I do get involved in local and community events. During 2016 and 2017 I joined two other keen Fair Isle knitters and we set up a huge Fair Isle knitting display in our Heritage & Community Centre in Whalsay. We called it ‘Fair Isle Knitting through the Decades’.  It was very successful and generated a lot of interest and revenue for the heritage centre.

I have been a steward in the knitting section at the Voe Show for many years now.  I really like being part of the team – I especially like the annual colourbox challenge, which involves knitting garments using eight chosen colours from Jamieson & Smith.  Some years the colours are not easy to work with, but then it wouldn’t be a challenge if they were.

I often volunteer with the Whalsay PeerieMakkers which is so worthwhile.  It is really good to see the interest these young ones have, and I feel it is so important to help and encourage them.  We must keep our heritage alive.

I have been chairperson of Shetland Guild of Spinners, Knitters, Dyers and Weavers for 3 years now.  Our group meets once a month, except for January and August, and we share ideas, have speakers, demonstrators etc.  Something that has become an annual event is inviting the PeerieMakkers to join us for one of our month’s meetings.  At the moment we are supporting the Shetland PeerieMakkers crowdfunding project by knitting headbands as a gift to people who donate large sums of money which will help set up even more groups.

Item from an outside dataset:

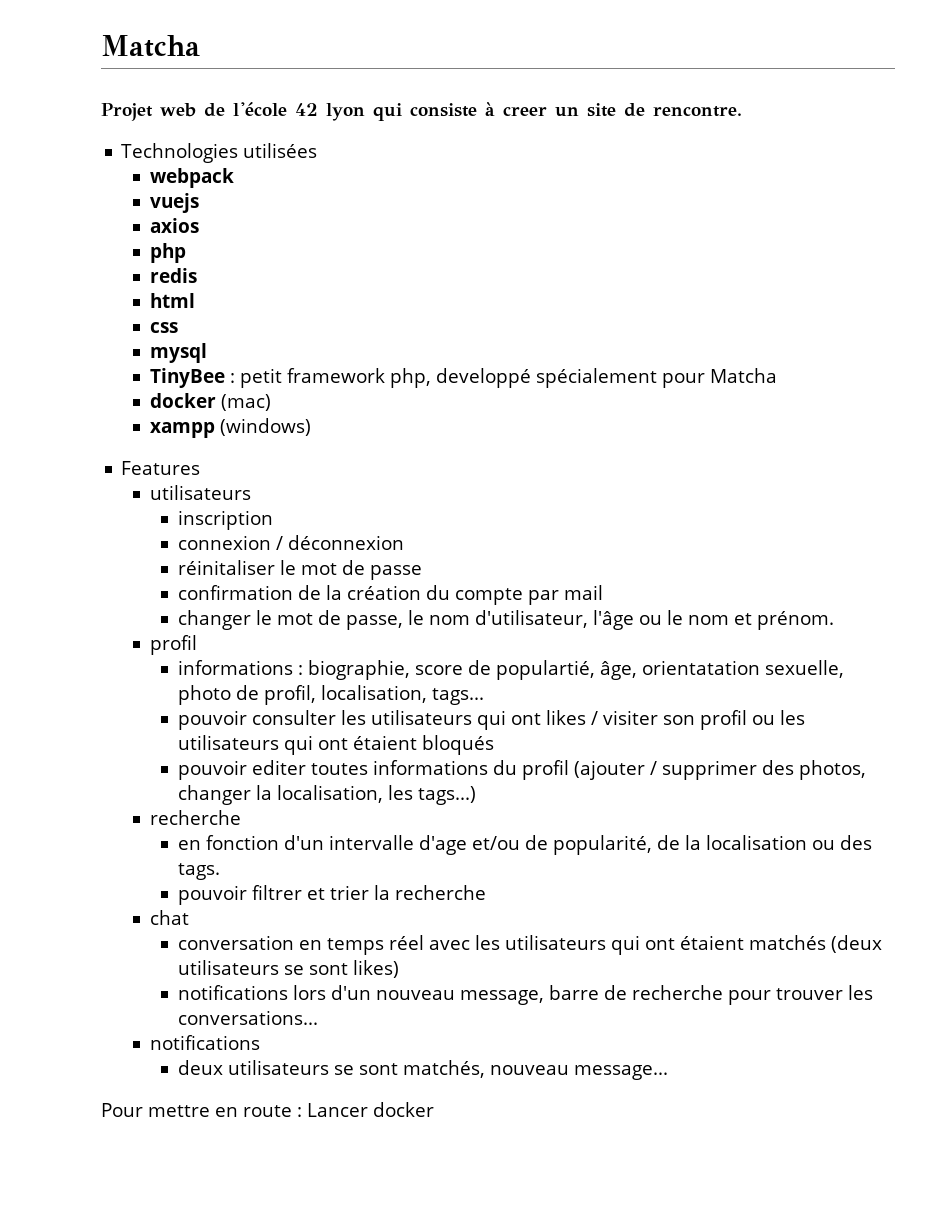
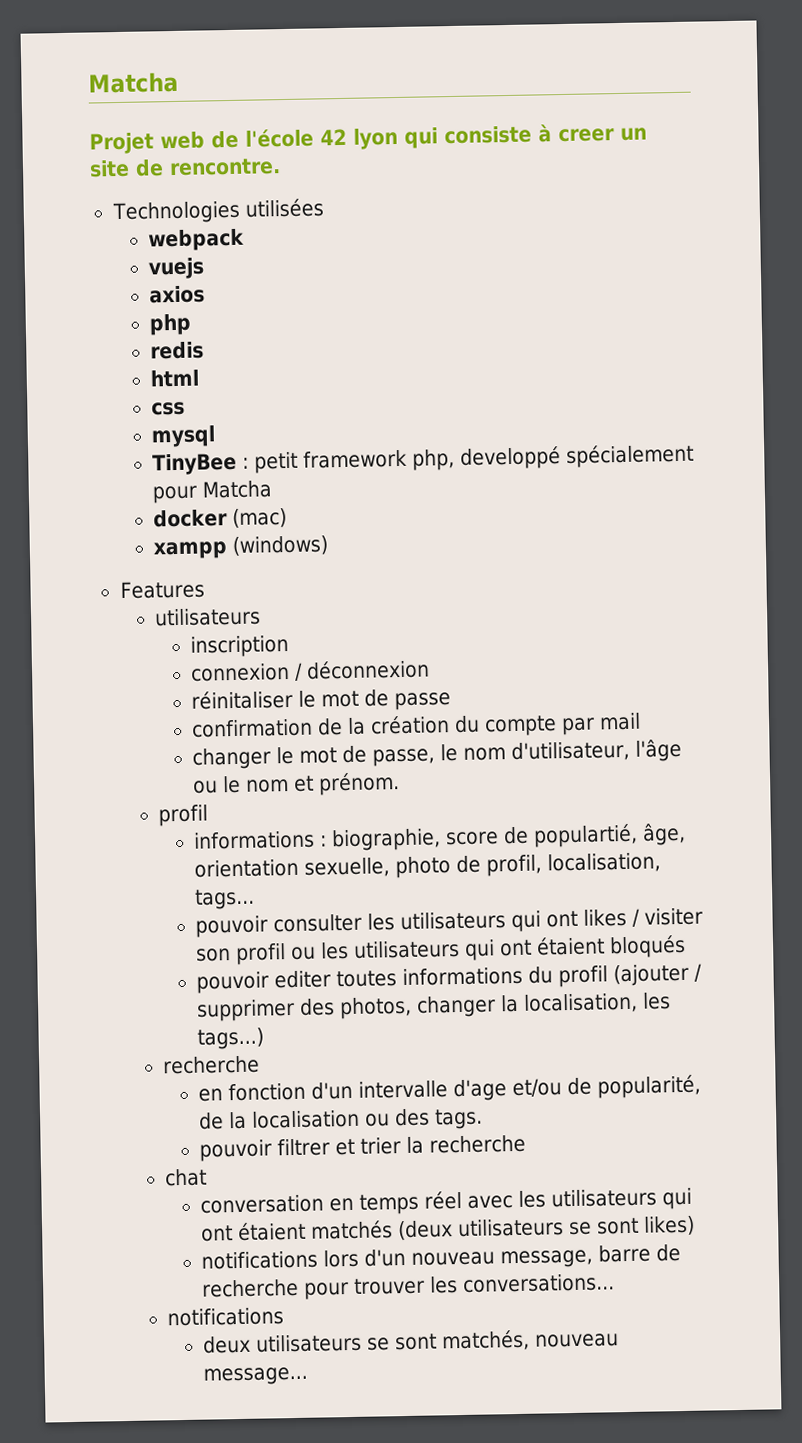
- informations : biographie, score de populartié, âge, orientatation sexuelle, photo de profil, localisation, tags...
+ informations : biographie, score de populartié, âge, orientation sexuelle, photo de profil, localisation, tags...
- Pour mettre en route : Lancer docker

As well as tutoring during Wool Week, I also offer knitting classes through Adult Learning, Shetland.  I have been doing that since 2012.

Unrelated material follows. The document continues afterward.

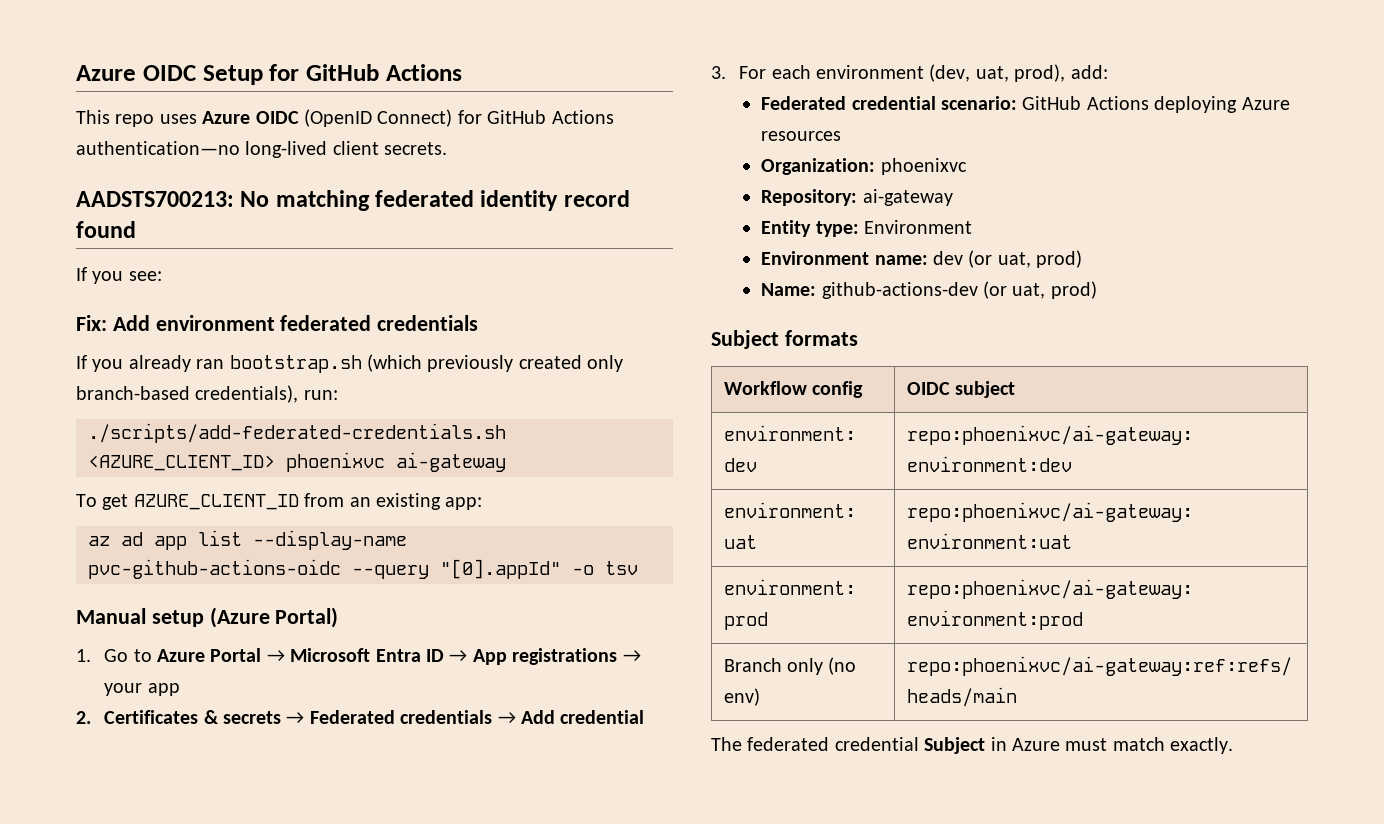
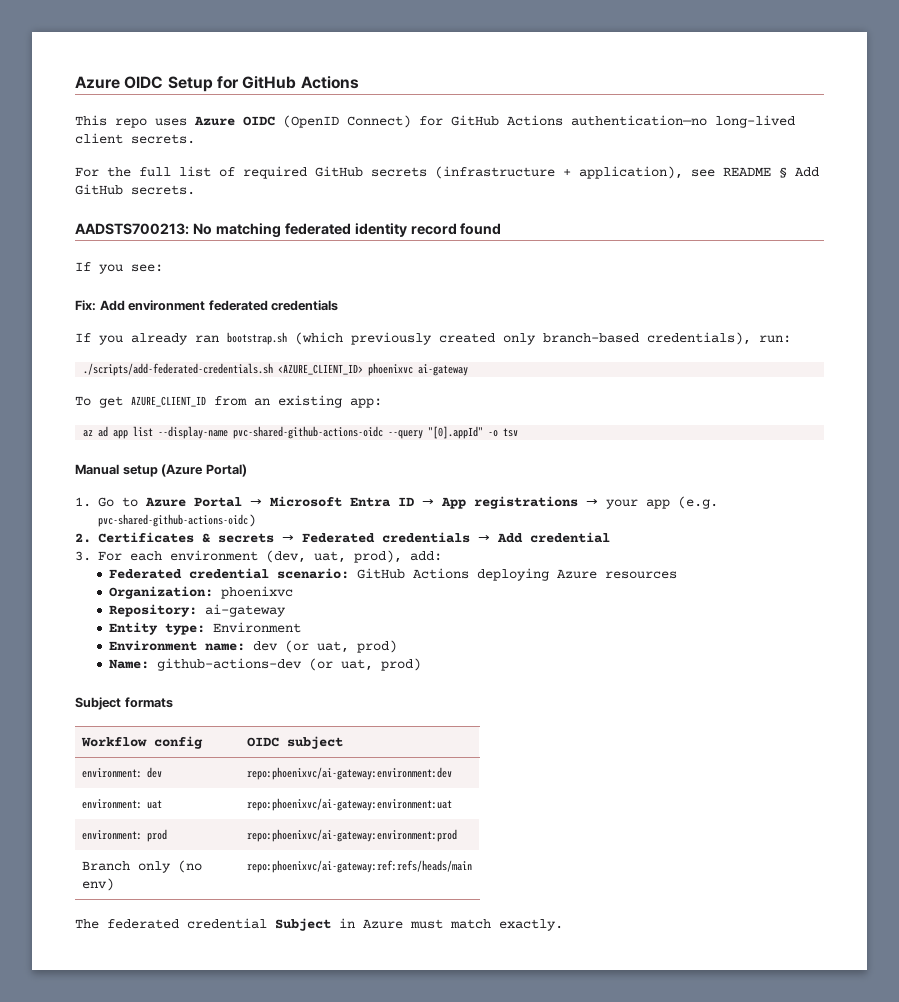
+ For the full list of required GitHub secrets (infrastructure + application), see README § Add GitHub secrets.
- az ad app list --display-name pvc-github-actions-oidc --query "[0].appId" -o tsv
+ az ad app list --display-name pvc-shared-github-actions-oidc --query "[0].appId" -o tsv
- 1. Go to Azure Portal → Microsoft Entra ID → App registrations → your app
+ 1. Go to Azure Portal → Microsoft Entra ID → App registrations → your app (e.g. pvc-shared-github-actions-oidc)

Favourite Shetland dialect word and why?
One of my favourite Shetland dialect words is ‘stramash’ which means commotion or turmoil.  I often find myself in a stramash when I am trying to sort out yarn – boxes and bags are everywhere!

What’s your favourite thing about Shetland?
My favourite thing about Shetland is it’s a safe, friendly and beautiful place.  You are never far from the sea, the air is clean and if I’m away on holiday for a week or two, I always look forward to coming home again.